What is being asked
Every line below must be reproduced exactly; no pictures are to be included.

Front-end code edit data
***
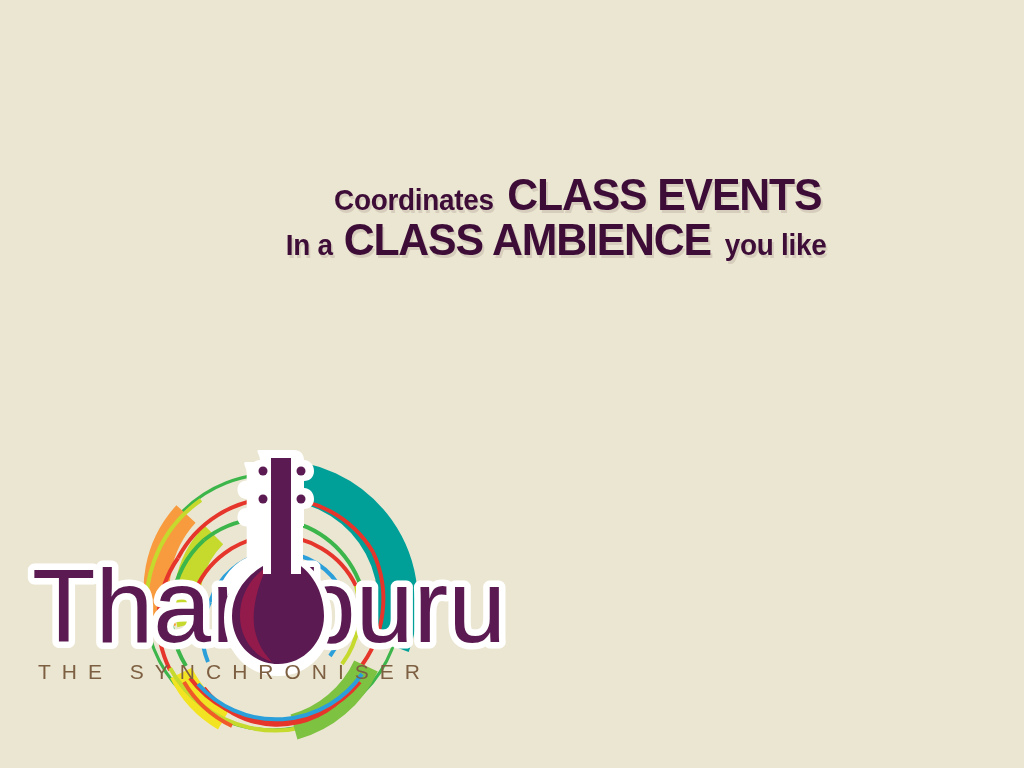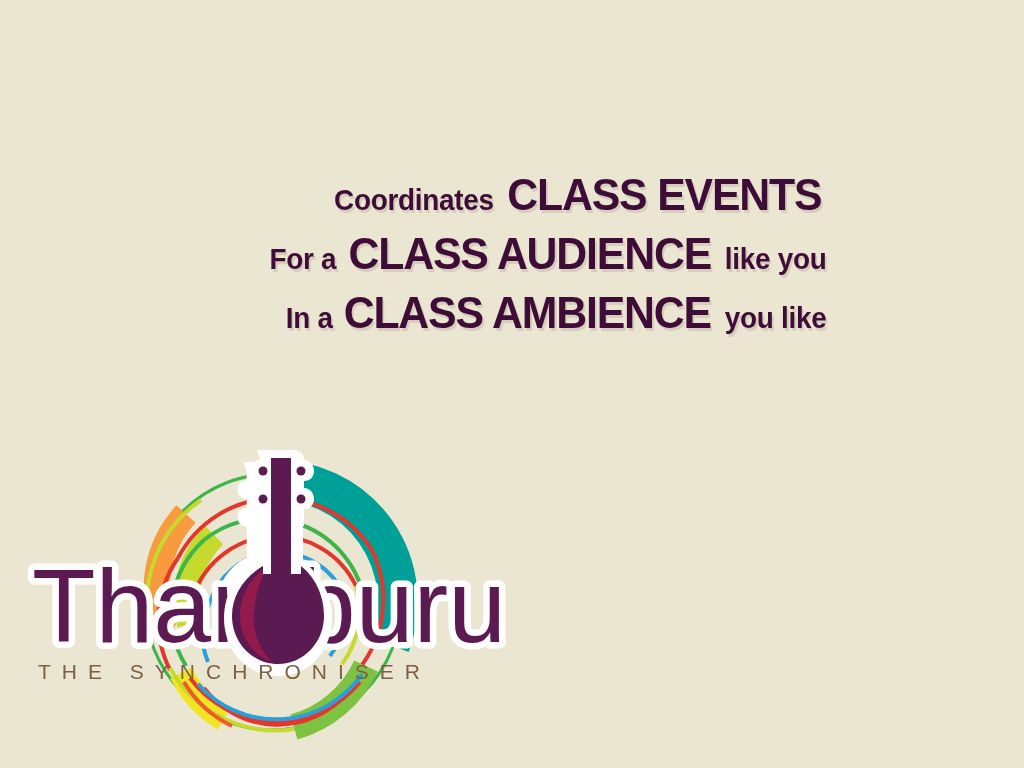--- a/index.html
+++ b/index.html
@@ -53,21 +53,21 @@
   }
   .hl-big {
     font-family: "Liberation Sans", sans-serif;
     font-weight: bold;
     font-size: 45px;
     letter-spacing: -1.2px;
     transform: scaleX(0.95);
     display: inline-block;
     vertical-align: baseline;
   }
-  #line1 { margin-bottom: 14px; }
+  #line1 { }
   #line2 { margin-bottom: 14px; }
 
   
   #logo {
     position: absolute;
     left: 18px;
     top: 434px;
     width: 510px;
     height: 310px;
   }
@@ -103,23 +103,20 @@
 <body>
 
 <div id="slide">
 
   <div id="headline">
 
     <span class="headline-line" id="line1">
       <span class="hl-small">Coordinates </span><span class="hl-big">CLASS EVENTS</span><span class="hl-small"></span>
     </span>
 
-    <span class="headline-line" id="line2">
-      <span class="hl-small">For a </span><span class="hl-big">CLASS AUDIENCE</span><span class="hl-small"> like you</span>
-    </span>
 
     <span class="headline-line" id="line3">
       <span class="hl-small">In a </span><span class="hl-big">CLASS AMBIENCE</span><span class="hl-small"> you like</span>
     </span>
 
   </div>
 
   <div id="logo">
     <svg viewBox="0 0 510 310" xmlns="http://www.w3.org/2000/svg">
***
Output of the exercise
--- a/index.html
+++ b/index.html
@@ -53,21 +53,21 @@
   }
   .hl-big {
     font-family: "Liberation Sans", sans-serif;
     font-weight: bold;
     font-size: 45px;
     letter-spacing: -1.2px;
     transform: scaleX(0.95);
     display: inline-block;
     vertical-align: baseline;
   }
-  #line1 { margin-bottom: 14px; }
+  #line1 { }
   #line2 { margin-bottom: 14px; }
 
   
   #logo {
     position: absolute;
     left: 18px;
     top: 434px;
     width: 510px;
     height: 310px;
   }
@@ -103,23 +103,20 @@
 <body>
 
 <div id="slide">
 
   <div id="headline">
 
     <span class="headline-line" id="line1">
       <span class="hl-small">Coordinates </span><span class="hl-big">CLASS EVENTS</span><span class="hl-small"></span>
     </span>
 
-    <span class="headline-line" id="line2">
-      <span class="hl-small">For a </span><span class="hl-big">CLASS AUDIENCE</span><span class="hl-small"> like you</span>
-    </span>
 
     <span class="headline-line" id="line3">
       <span class="hl-small">In a </span><span class="hl-big">CLASS AMBIENCE</span><span class="hl-small"> you like</span>
     </span>
 
   </div>
 
   <div id="logo">
     <svg viewBox="0 0 510 310" xmlns="http://www.w3.org/2000/svg">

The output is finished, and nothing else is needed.